It is not what we can do, but we will do – a cut above!


Haematology (hema- is from the Greek word for ‘blood’) is the study of blood with regards to a person’s health or disease. It includes blood, blood-forming organs, and the proteins involved in bleeding and clotting. Our Haematology Laboratory provides routine and urgent automated blood counting and morphological profiling, coagulation screening, specialist haemostasis and haemoglobinopathy investigations

Haematological tests can evaluate numerous conditions involving blood and its components. They can also be used to diagnose inflammation, anaemia, infection, haemophilia, blood-clotting disorders, leukaemia, and response to chemotherapy, among many other things.

Full Blood Count Test

A Full blood count (FBC) measures several components and features of your blood. An FBC and its individual components are tested on whole blood. It can include measurements of the following:

White Blood Cells

White blood cells (WBC) make up the body’s primary defence system, and knowing their number is an important tool in diagnosing and monitoring infection and leukemic disorders. A normal WBC level is 4,500 – 11,000 per mm³ of blood.

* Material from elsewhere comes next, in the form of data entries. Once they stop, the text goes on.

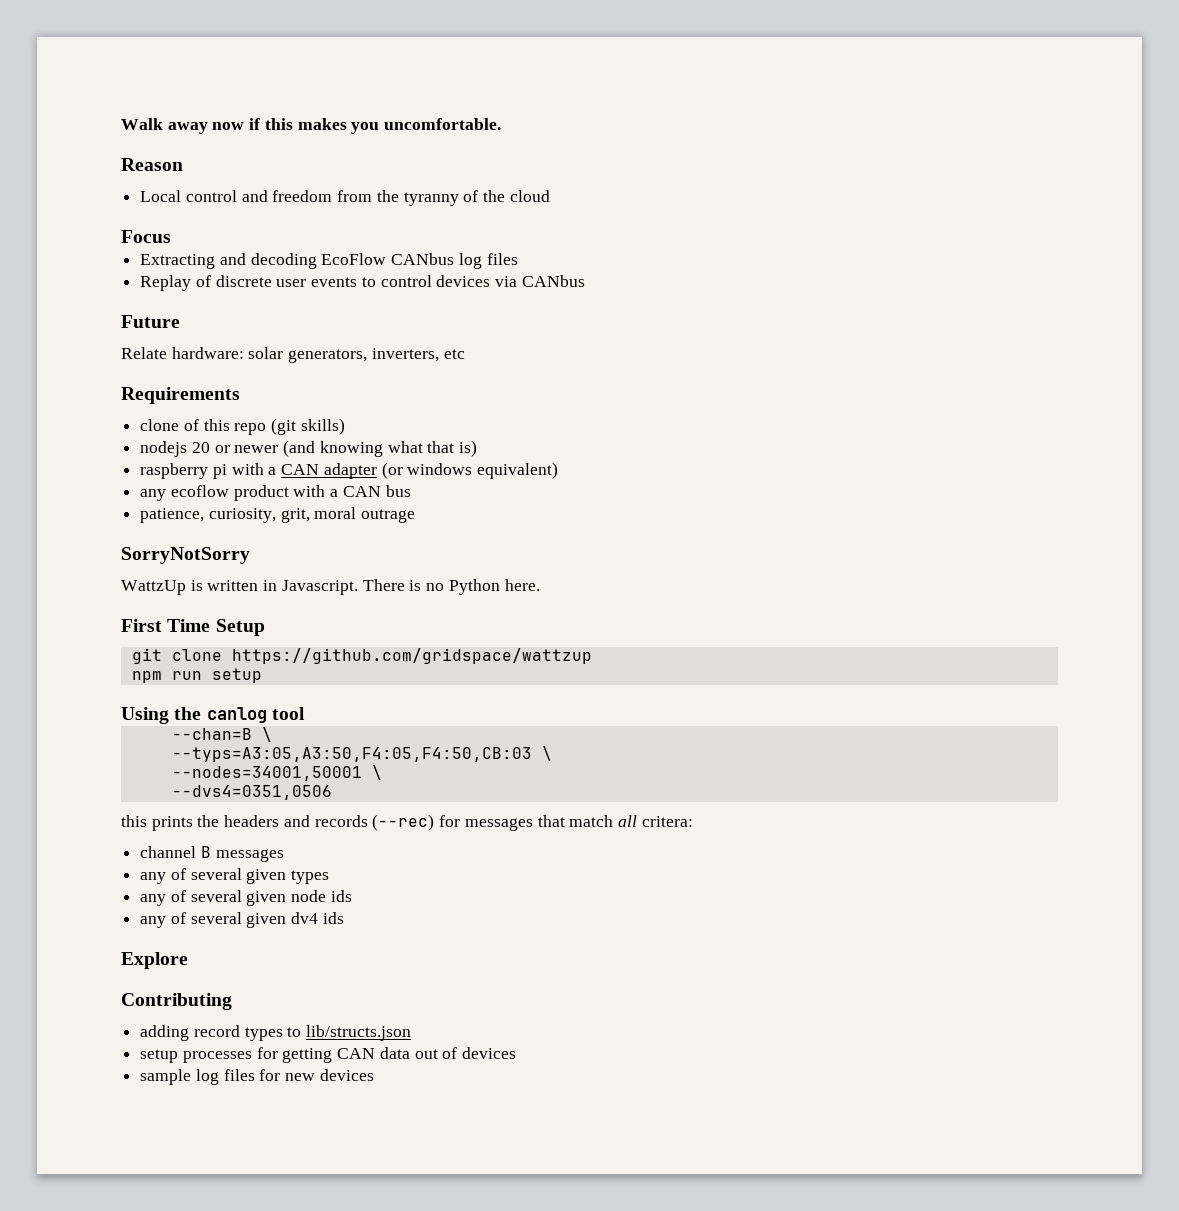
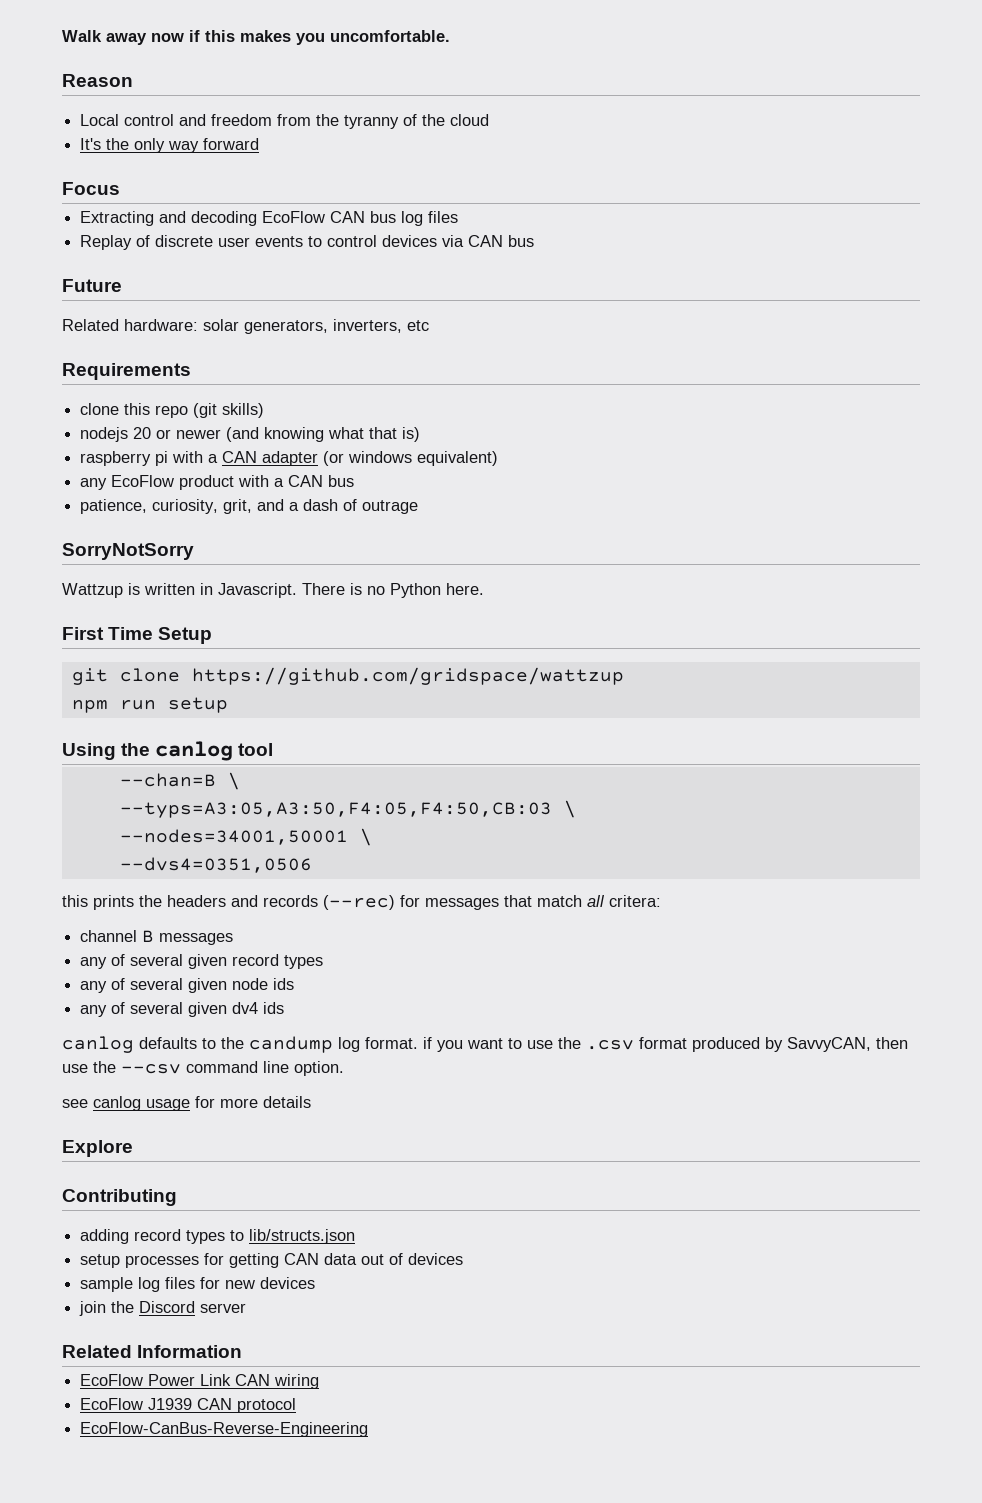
+ It's the only way forward
- Extracting and decoding EcoFlow CANbus log files
+ Extracting and decoding EcoFlow CAN bus log files
- Replay of discrete user events to control devices via CANbus
+ Replay of discrete user events to control devices via CAN bus
- Relate hardware: solar generators, inverters, etc
+ Related hardware: solar generators, inverters, etc
- clone of this repo (git skills)
+ clone this repo (git skills)
- any ecoflow product with a CAN bus
+ any EcoFlow product with a CAN bus
- patience, curiosity, grit, moral outrage
+ patience, curiosity, grit, and a dash of outrage
- WattzUp is written in Javascript.
+ Wattzup is written in Javascript.
- any of several given types
+ any of several given record types
+ canlog defaults to the candump log format. if you want to use the .csv format produced by SavvyCAN, then use the --csv command line option.
+ see canlog usage for more details
+ join the Discord server
+ Related Information
+ EcoFlow Power Link CAN wiring
+ EcoFlow J1939 CAN protocol
+ EcoFlow-CanBus-Reverse-Engineering

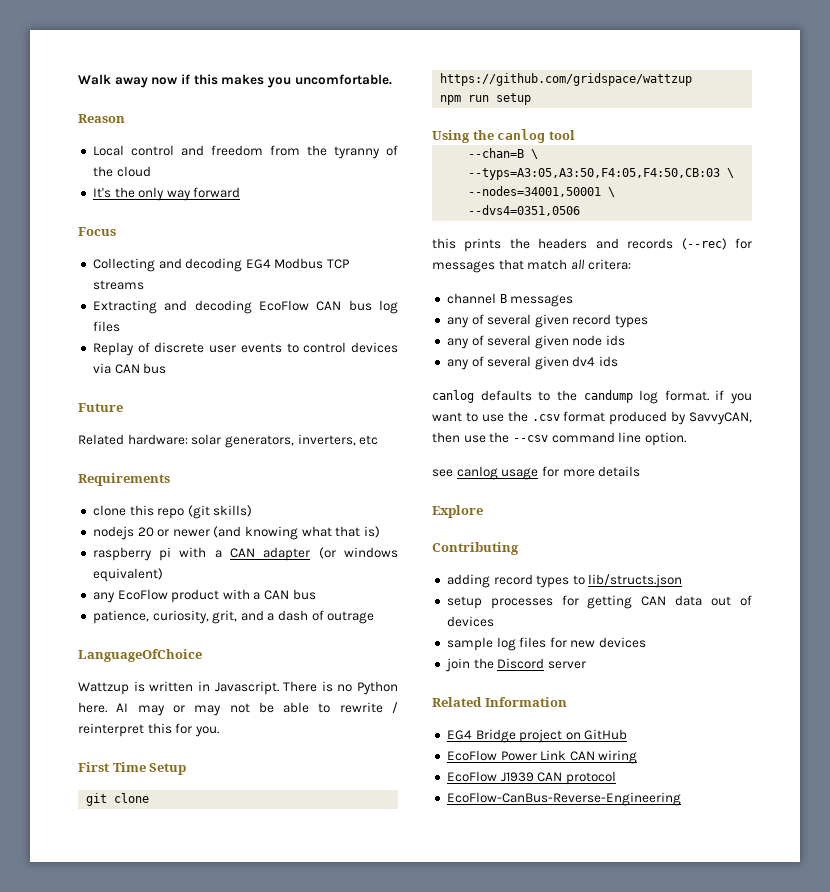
+ Collecting and decoding EG4 Modbus TCP streams
- SorryNotSorry
+ LanguageOfChoice
+ AI may or may not be able to rewrite / reinterpret this for you.
+ EG4 Bridge project on GitHub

Increased WBC levels are most notably found in those with any type of infection, but are also found in anaemia, collagen disorders, and those with physiologic stress, such as pregnancy. Low WBC levels are seen in malnutrition, rheumatic disorders (like lupus, arthritis), some viral infections, and those undergoing chemotherapy or other forms of bone marrow suppression.


Haemoglobin (hgb) is the oxygen-carrying protein in red blood cells. Haemoglobin levels are a direct reflection of the amount of oxygen in the blood. A normal haemoglobin concentration is 11-15 grams per deciliter of blood.

Increased HgB is seen in those with dehydration, chronic obstructive pulmonary disease, or COPD, and congestive heart failure, or CHF, and those at high altitude. A decreased HgB value is seen in anaemia, blood loss, liver disease, as well as leukaemia and lymphomas.

Red Blood Cells

Red blood cells (RBC) are responsible for the transport and exchange of oxygen. Measurement of RBCs is important in monitoring the effects of blood loss and the progression of chronic disease. Normal counts of RBCs are 3,900,000 – 5,800,000 per mm³ of blood.

RBC values are increased in those with anxiety or stress, bone marrow failure, and dehydration. A decreased RBC value will be found in those with chronic inflammatory diseases, chemotherapy patients, anaemia, blood loss, and many cancers.

In addition to a count of WBCs and RBCs, a complete blood count can include further tests to evaluate the size, weight, and shape of those cells. These more detailed tests are helpful in diagnosing and monitoring therapy for cancer and anaemic patients.

Haematocrit and Platelets

Haematocrit (HCT) is the proportion of red blood cells to plasma, the fluid component of your blood. HCT helps to evaluate anaemia and hydration. A normal percentage of haematocrit is 33 to 49%. The increase and decrease levels of HCT mirror those of haemoglobin. RBC, HgB, and HCT tests parallel each other and are frequently used together to evaluate anaemia.

Platelets (PLT) have an essential function in blood clotting. A normal value is 150,000 – 450,000 platelets per mm³ of blood. An increased platelet value is seen in conditions that involve inflammation, such as acute infection, trauma, and some malignant cancers. A decreased platelet count is found in alcohol toxicity, anaemia, blood loss, infection, many congenial conditions, and coagulation disorders.

Special Tests

These include:

Coagulation section where the following tests are provided:

  • Monitoring treatment by the APTT and INR respectively.
  • Platelet function tests including the bleeding time.

Thrombophilia screen, including the lupus anticoagulant, anti-thrombin III, protein S, protein C, resistance to activated protein C and anti-cardiolipin antibody.

The diagnosis and management of either congenital or acquired bleeding disorders; the former include haemophilia, the latter the bleeding problems in the critically ill, of obstetric patients and those with liver failure.

Special Investigations sent to referral laboratories

  • Erythropoietin
  • HLA typing/tissue typing service
  • Red cell enzyme studies including G6PD levels.
  • Haemoglobin electrophoresis for sick cell anaemia screen and thalassaemia screen.
  • Other special investigations include special stains for haematological malignancies.
  • Cytogenetics of peripheral blood and bone marrow in presumed bone marrow disorders.

Cell surface marker studies on peripheral blood and bone marrow particularly helpful in differentiating between a reactive polyclonal and a monoclonal neoplastic lymphocytosis.

Results from routine blood count and simple coagulation tests are available, usually on the day of receipt of the sample and invariably within 24-hours.